TASK BRIEF: Emit the data below verbatim, stripping out any pictures.

RECORDS TO PROCESS:

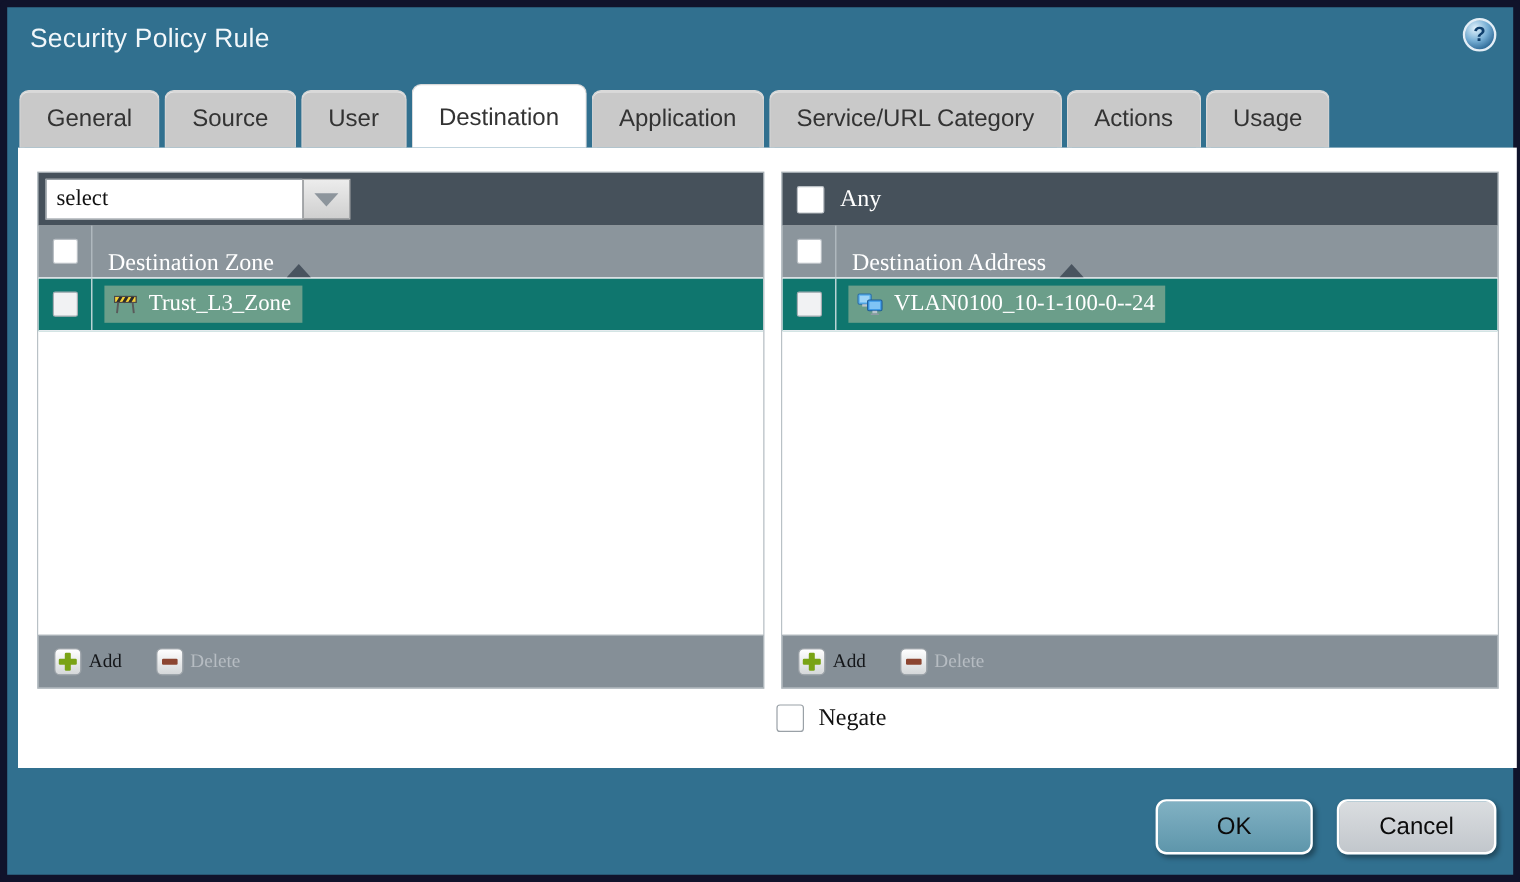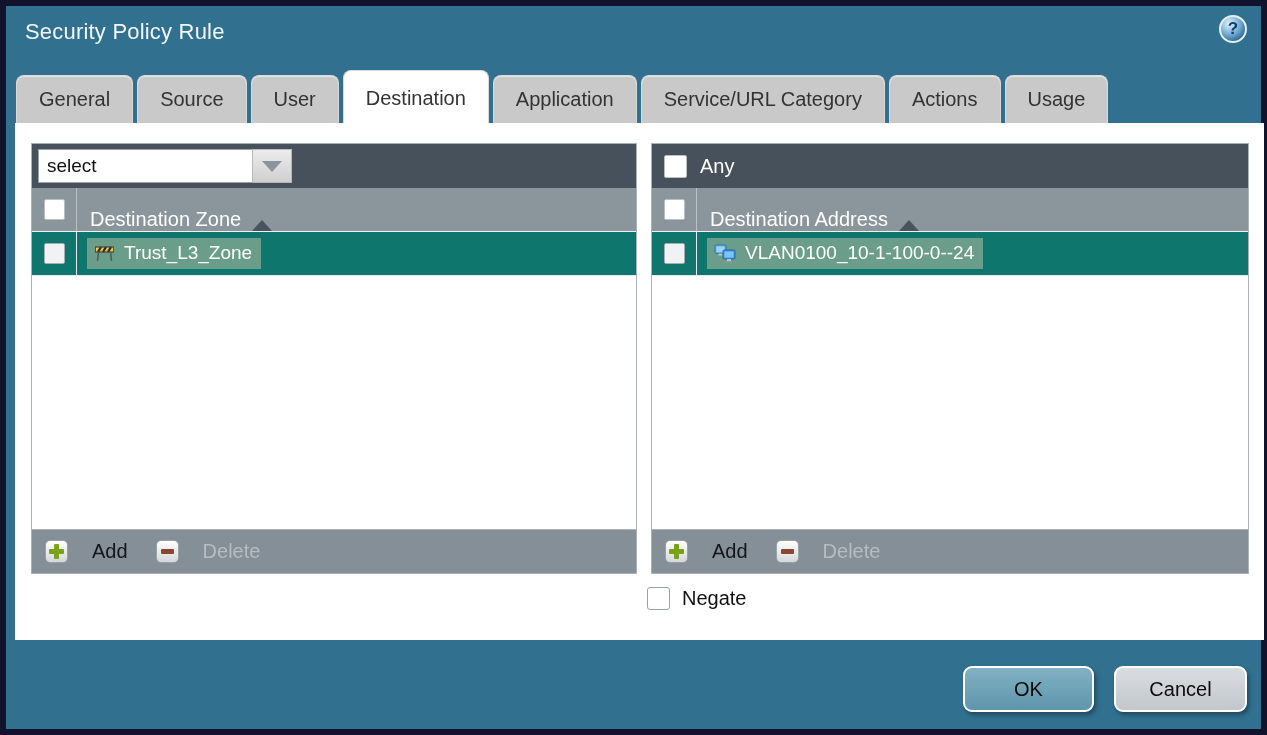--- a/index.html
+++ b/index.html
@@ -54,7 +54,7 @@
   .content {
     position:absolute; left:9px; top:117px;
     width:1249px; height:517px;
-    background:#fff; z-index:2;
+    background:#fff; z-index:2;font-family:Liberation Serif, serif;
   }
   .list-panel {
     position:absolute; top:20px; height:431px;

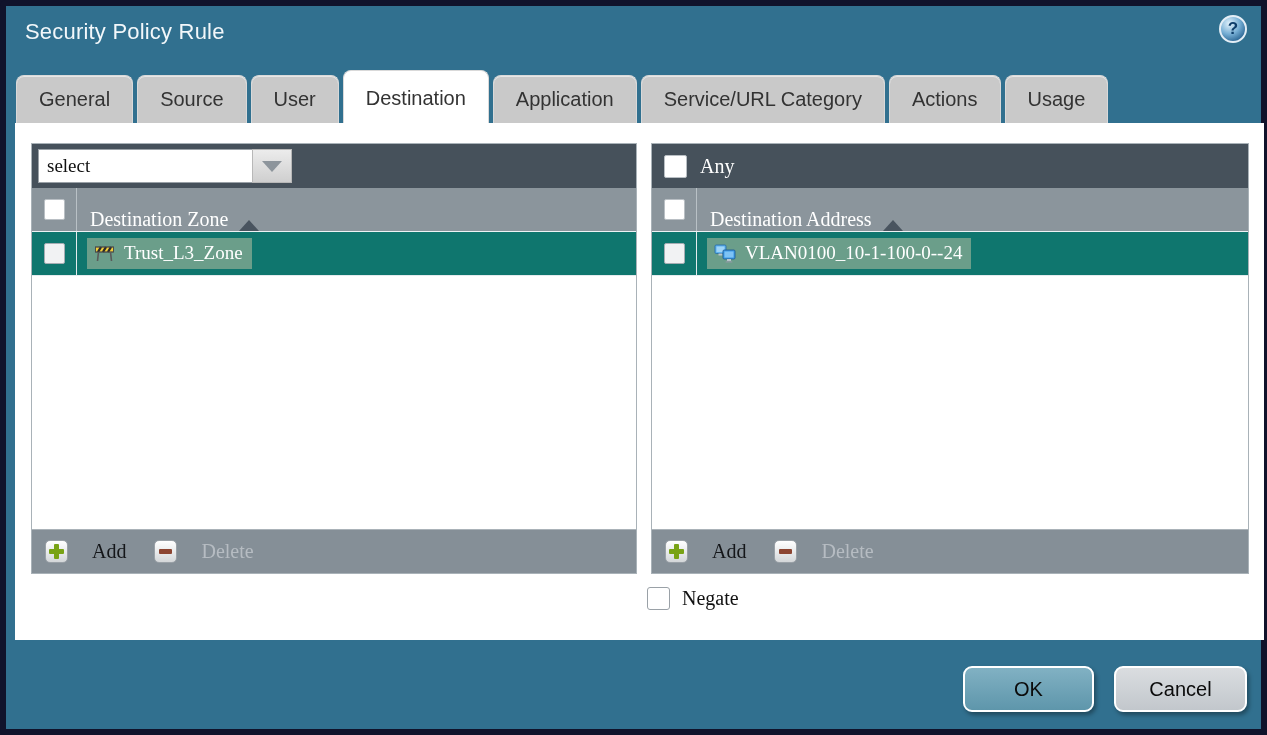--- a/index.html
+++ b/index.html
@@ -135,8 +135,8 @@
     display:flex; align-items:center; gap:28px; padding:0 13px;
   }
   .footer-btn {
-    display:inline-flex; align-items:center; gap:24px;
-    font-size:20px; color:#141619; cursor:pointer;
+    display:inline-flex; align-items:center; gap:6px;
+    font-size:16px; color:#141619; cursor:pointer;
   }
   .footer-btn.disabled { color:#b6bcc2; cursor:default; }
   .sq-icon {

FINAL ANSWER:
--- a/index.html
+++ b/index.html
@@ -54,7 +54,7 @@
   .content {
     position:absolute; left:9px; top:117px;
     width:1249px; height:517px;
-    background:#fff; z-index:2;
+    background:#fff; z-index:2;font-family:Liberation Serif, serif;
   }
   .list-panel {
     position:absolute; top:20px; height:431px;

--- a/index.html
+++ b/index.html
@@ -135,8 +135,8 @@
     display:flex; align-items:center; gap:28px; padding:0 13px;
   }
   .footer-btn {
-    display:inline-flex; align-items:center; gap:24px;
-    font-size:20px; color:#141619; cursor:pointer;
+    display:inline-flex; align-items:center; gap:6px;
+    font-size:16px; color:#141619; cursor:pointer;
   }
   .footer-btn.disabled { color:#b6bcc2; cursor:default; }
   .sq-icon {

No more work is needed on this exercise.